Pictures are not part of the answer. Return the lines from the one containing "EUR / RON: 5.2384" through the end of the data, both included, exactly as they appear.

=== EXERCISE MATERIALS ===

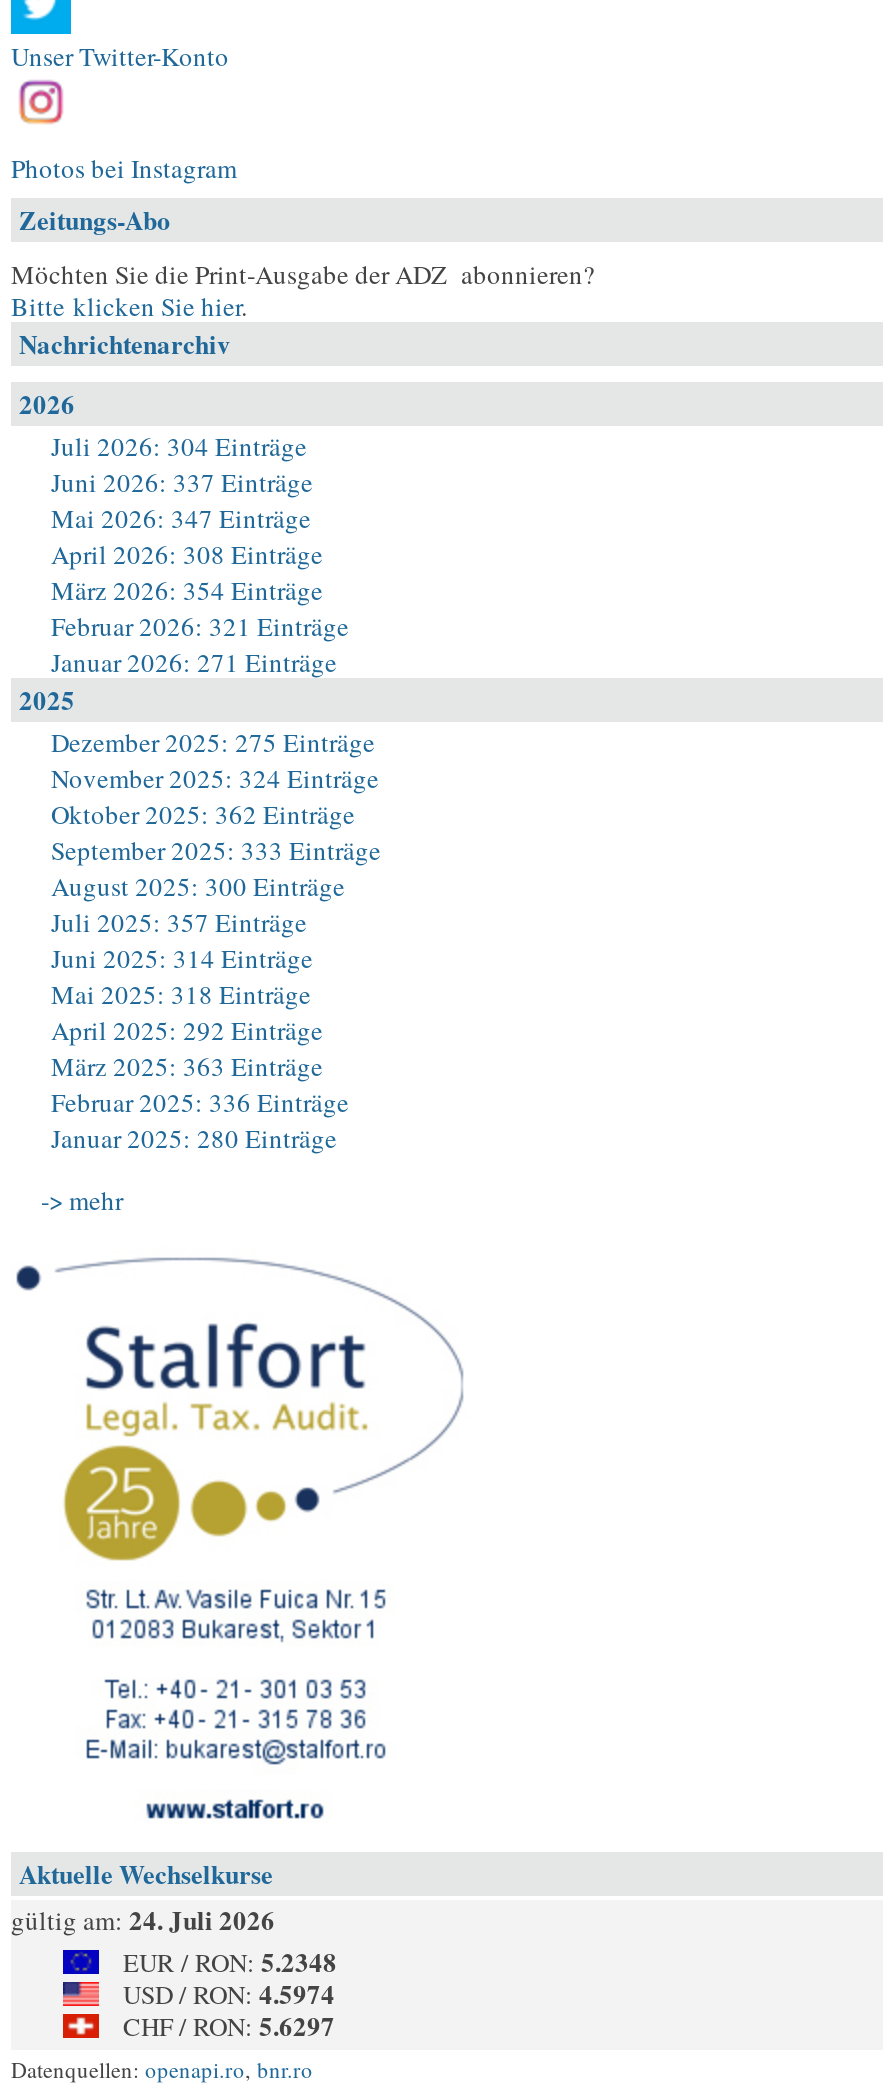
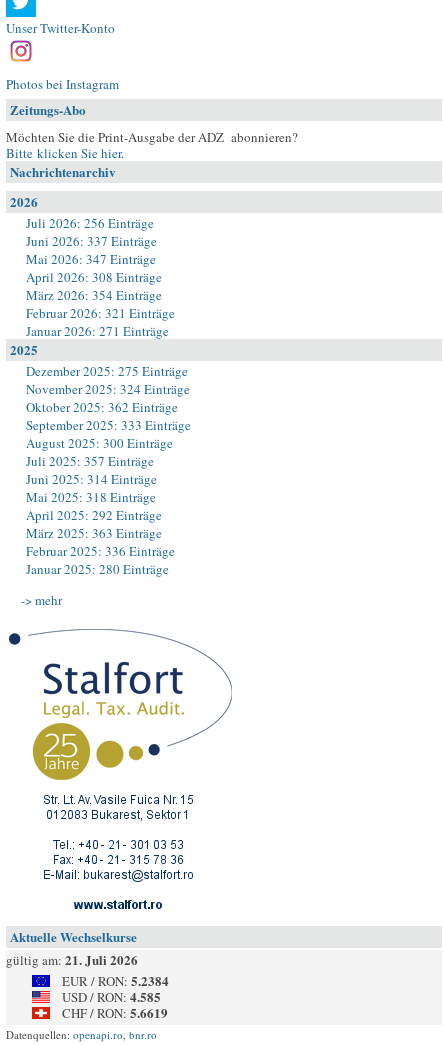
- Juli 2026: 304 Einträge
+ Juli 2026: 256 Einträge

- gültig am: 24. Juli 2026
+ gültig am: 21. Juli 2026

- EUR / RON: 5.2348
+ EUR / RON: 5.2384

- USD / RON: 4.5974
+ USD / RON: 4.585

- CHF / RON: 5.6297
+ CHF / RON: 5.6619
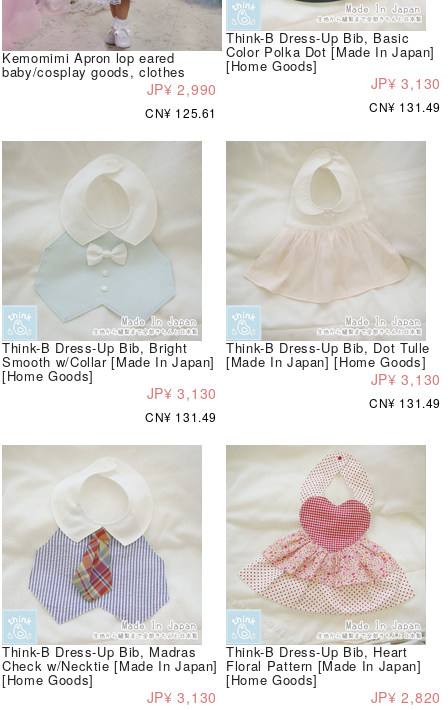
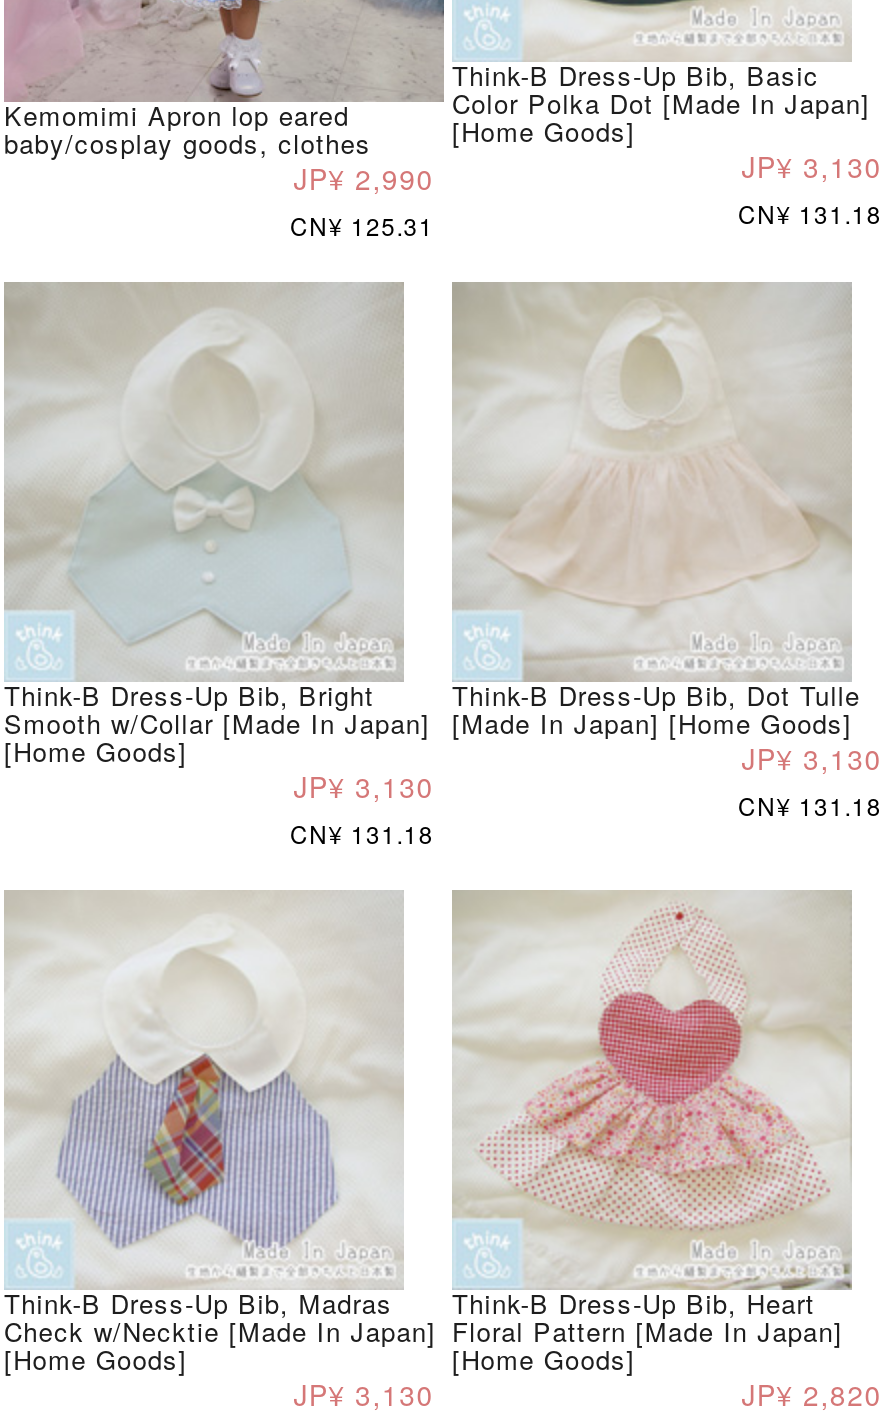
- CN¥ 131.49
+ CN¥ 131.18

- CN¥ 125.61
+ CN¥ 125.31

- CN¥ 131.49
+ CN¥ 131.18

- CN¥ 131.49
+ CN¥ 131.18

===

== ANSWER FOR THIS EXERCISE ==
+ EUR / RON: 5.2384

- USD / RON: 4.5974
+ USD / RON: 4.585

- CHF / RON: 5.6297
+ CHF / RON: 5.6619
- CN¥ 131.49
+ CN¥ 131.18

- CN¥ 125.61
+ CN¥ 125.31

- CN¥ 131.49
+ CN¥ 131.18

- CN¥ 131.49
+ CN¥ 131.18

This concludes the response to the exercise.